Even though I only did it once and have done the next few socks in a classic sock pattern, knitting the Personal Footprint Socks was still an interesting experience. I would encourage every sock knitter to try it at least once. Cat Bordhi definitely has no problem thinking outside of the box!


----------



## JTM (Nov 18, 2012)

SweetPandora said:


> Good morning to my yarn addict friends!
> 
> I'm on my second sock using Eric's pattern, but I want to experiment with other heels to see what I like best. I must say, Eric's pattern is GREAT - I've never knitted a sock before, but I was able to pick up the yarn and 9" circ, and dive right in.
> 
> ...


I have used Cat's Sweet Tomato Heel and am not real fond of it. Tried it the first time and did not love it... so tried it a second time and still did not fall in love. 
I have tried lots of heels over the time I have been knitting socks (about 18 months) .. wrap and turn short row - often left holes ... no wrap, just turn short row heel - sometimes left holes ... Fleegle Heel with the gusset and similar the Faux Heel Flap heel - both have gussets, but the beauty is you can do the slip stitch heel to add a bit a extra denseness to the hell for cushioning/reinforcement... as well as the Cat's SWT Heel. - because of being done in 3 sections it seemed to take forever ...or at least 3 times as long...just my perception, I am sure.
However...I have now fallen in love... with the Fish Lips Kiss Heel.
It is more than just directions for knitting the heel. It is a little booklet on how to draw up a template for making socks that fit every time...and this wonderful heel. It is a pattern available from Ravelry for $1.00 US.. It is well worth that and much more (hope the author does not see that part of this post...and raise her price)
It is a smooth no wrap short row heel, leaves NO holes, and is really easy to do. No counting, no confusion. Love, love, love it.
Jane


----------



## mopgenorth (Nov 20, 2011)

Yarn Happy said:


> I did not like it, I used three wedges and it was too much, but I did not know how to do a 1/2 wedge. I think I want to try the fish lips heels, look easy and good.
> http://www.youtube.com/user/SoxTherapist


I love both the Sweet Tomato and the Fish Lips Kissing heels, although I did revise the STH by incorporating the twin stitch method of short rowing from the FLK heel instead of the original method Cat has in her pattern. Using twin stitches took the drudgery out of having to count and keep track of where I am at.

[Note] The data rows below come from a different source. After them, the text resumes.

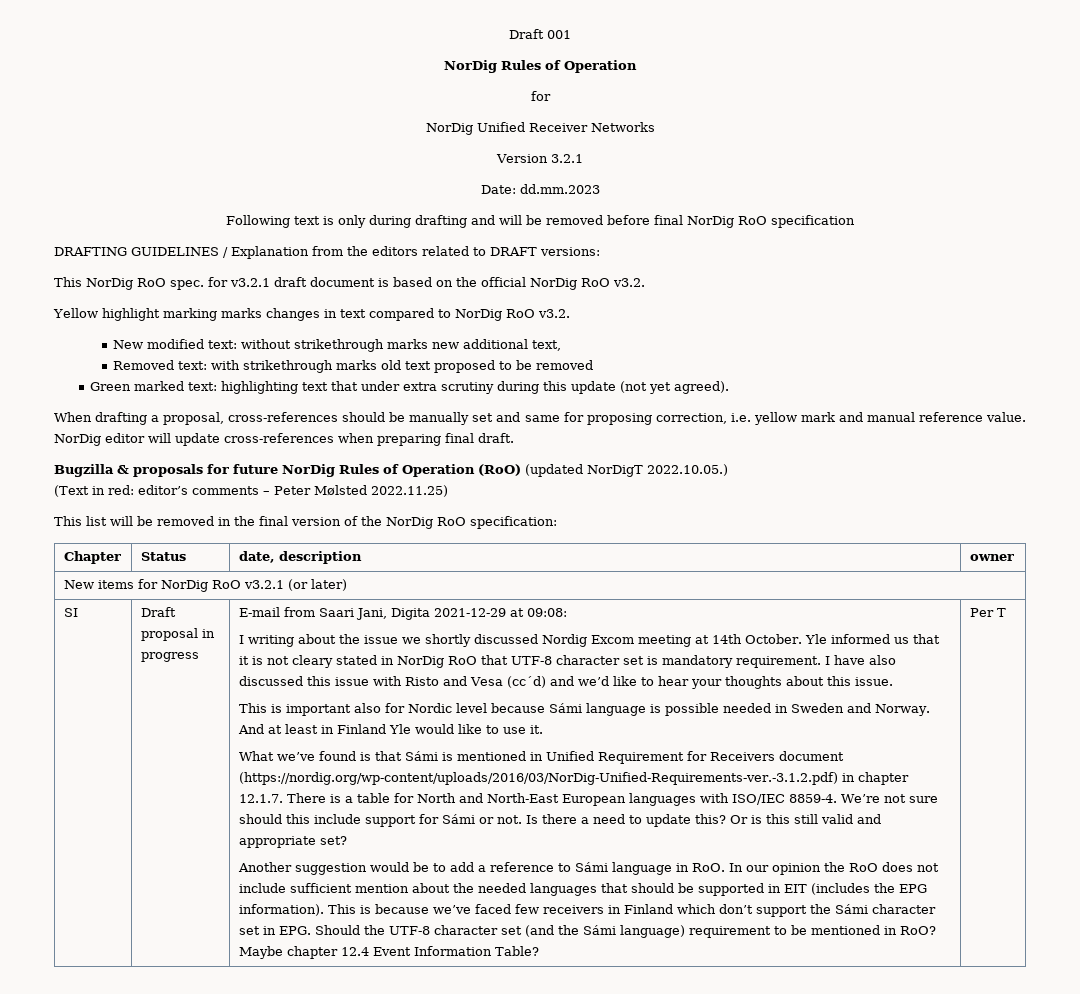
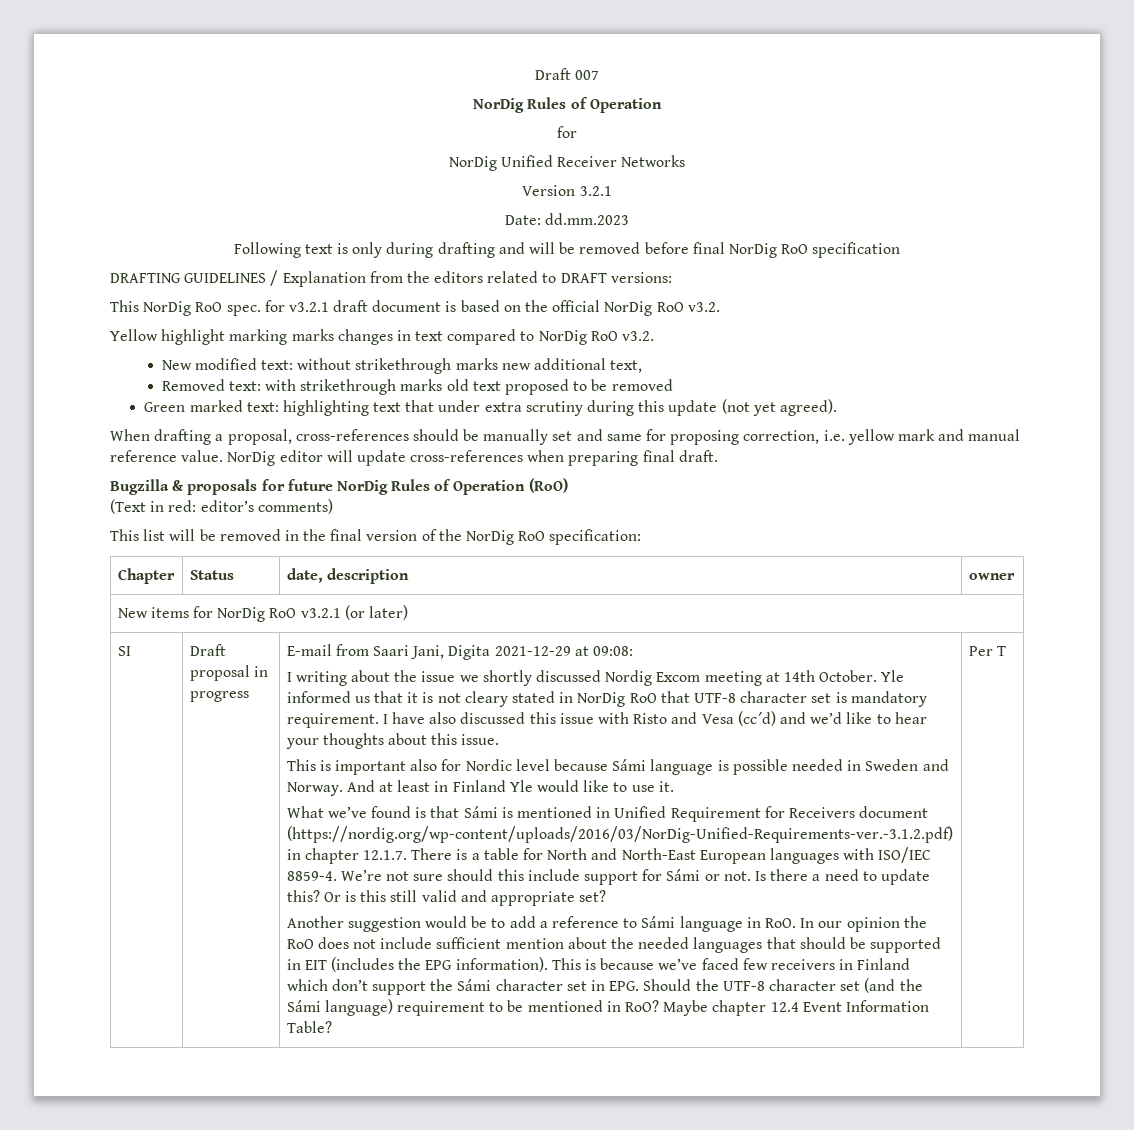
- Draft 001
+ Draft 007
- Bugzilla & proposals for future NorDig Rules of Operation (RoO) (updated NorDigT 2022.10.05.)
+ Bugzilla & proposals for future NorDig Rules of Operation (RoO)
- (Text in red: editor’s comments – Peter Mølsted 2022.11.25)
+ (Text in red: editor’s comments)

You can do half a wedge of the STH by simply stopping when you have completed 1/2 the stitches you did on the previous row and then following the directions to finish the wedge and complete the rounds.

You might try the FLK heel method Soxtherapist has come up with, if for nothing else - her sock template - excellent instructions for the perfect heel placement which, of course, is key for a perfect fitting sock - you can use the template for placement of the STH as well as a regular short row heel.

Both the STH and FLK are easy and excellent fitting heels without the need for a gusset, heel flap, and best of all - no picking up stitches!


----------



## mopgenorth (Nov 20, 2011)

JTM said:


> I have used Cat's Sweet Tomato Heel and am not real fond of it. Tried it the first time and did not love it... so tried it a second time and still did not fall in love.
> I have tried lots of heels over the time I have been knitting socks (about 18 months) .. wrap and turn short row - often left holes ... no wrap, just turn short row heel - sometimes left holes ... Fleegle Heel with the gusset and similar the Faux Heel Flap heel - both have gussets, but the beauty is you can do the slip stitch heel to add a bit a extra denseness to the hell for cushioning/reinforcement... as well as the Cat's SWT Heel. - because of being done in 3 sections it seemed to take forever ...or at least 3 times as long...just my perception, I am sure.
> However...I have now fallen in love... with the Fish Lips Kiss Heel.
> It is more than just directions for knitting the heel. It is a little booklet on how to draw up a template for making socks that fit every time...and this wonderful heel. It is a pattern available from Ravelry for $1.00 US.. It is well worth that and much more (hope the author does not see that part of this post...and raise her price)
> ...


Great minds think alike Jane!!!
:thumbup: :thumbup: :thumbup:


----------



## LaLaWa (Jun 20, 2011)

Here's another vote for Fish Lips Kiss heel. You can just skip directly to the heel pattern in her instructions (pattern is $1.00 on Ravelry) and you can do the whole thing right on your 9inch needle, or you can move it off onto dpns or magic loop and work it there - dealer's choice. I've done it both ways, several times, and like to move the heel stitches off onto a long circ and do it that way. I find it easier to see, and easier to move the stitches around without dealing with the circular "join point". It's a nice looking, great fitting heel.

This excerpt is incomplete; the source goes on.